BRIEF: Below this line is the material. Write out only its lines from the one containing "(130, 146) none -> (209, 342) //" through the one containing "[204,293,478,305] [70,308,466,320] [69,323,175,335]", both kept, exactly.

RECORDS TO PROCESS:

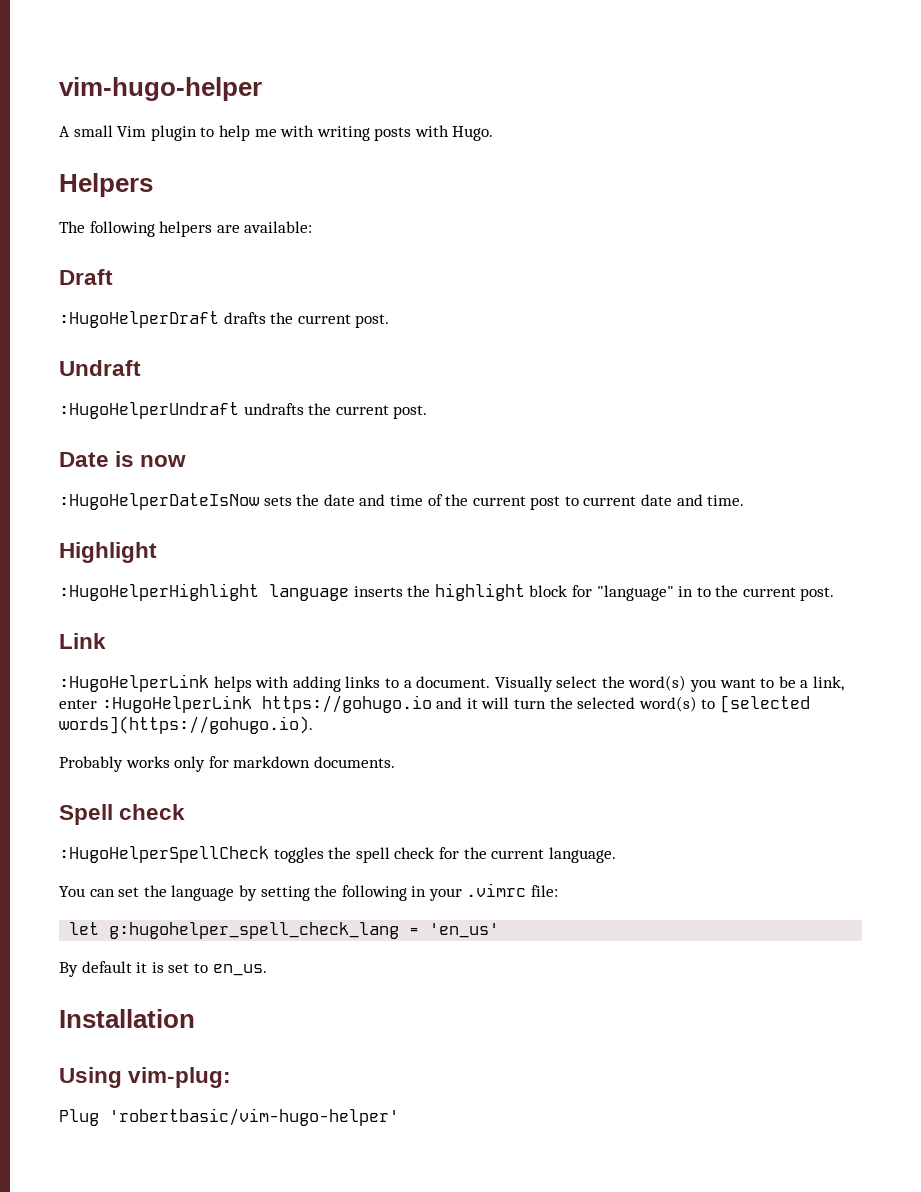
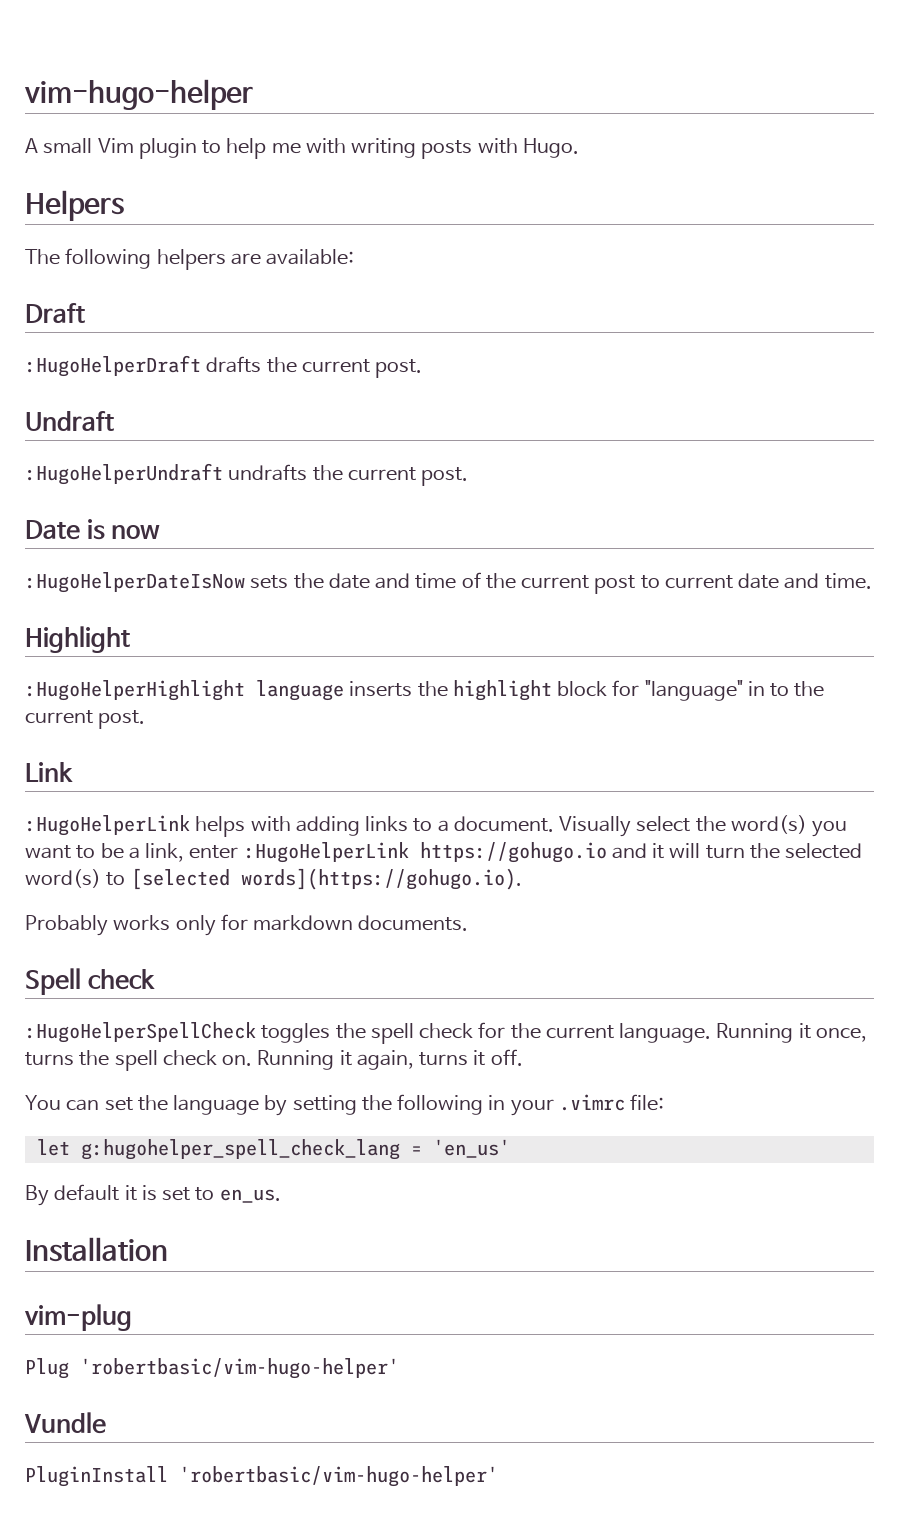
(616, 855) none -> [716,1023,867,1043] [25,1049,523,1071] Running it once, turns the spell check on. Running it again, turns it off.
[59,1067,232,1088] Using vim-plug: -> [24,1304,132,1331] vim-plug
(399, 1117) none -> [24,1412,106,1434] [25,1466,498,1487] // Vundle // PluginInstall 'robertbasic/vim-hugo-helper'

==

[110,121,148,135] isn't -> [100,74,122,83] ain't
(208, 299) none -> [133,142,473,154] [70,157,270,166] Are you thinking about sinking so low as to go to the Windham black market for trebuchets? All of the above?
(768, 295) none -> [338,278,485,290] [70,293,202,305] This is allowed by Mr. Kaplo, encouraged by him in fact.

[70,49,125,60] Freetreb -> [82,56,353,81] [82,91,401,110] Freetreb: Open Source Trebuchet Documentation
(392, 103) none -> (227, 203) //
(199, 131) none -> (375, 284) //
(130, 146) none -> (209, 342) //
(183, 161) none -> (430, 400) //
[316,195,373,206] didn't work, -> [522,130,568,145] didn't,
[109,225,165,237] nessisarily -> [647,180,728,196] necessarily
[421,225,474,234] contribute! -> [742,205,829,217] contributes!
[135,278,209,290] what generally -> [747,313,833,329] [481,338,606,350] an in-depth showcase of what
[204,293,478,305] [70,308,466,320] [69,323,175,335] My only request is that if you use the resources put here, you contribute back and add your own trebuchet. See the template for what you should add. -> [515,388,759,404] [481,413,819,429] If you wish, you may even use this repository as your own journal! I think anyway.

EXERCISE SOLUTION:
(130, 146) none -> (209, 342) //
(183, 161) none -> (430, 400) //
[316,195,373,206] didn't work, -> [522,130,568,145] didn't,
[109,225,165,237] nessisarily -> [647,180,728,196] necessarily
[421,225,474,234] contribute! -> [742,205,829,217] contributes!
[135,278,209,290] what generally -> [747,313,833,329] [481,338,606,350] an in-depth showcase of what
[204,293,478,305] [70,308,466,320] [69,323,175,335] My only request is that if you use the resources put here, you contribute back and add your own trebuchet. See the template for what you should add. -> [515,388,759,404] [481,413,819,429] If you wish, you may even use this repository as your own journal! I think anyway.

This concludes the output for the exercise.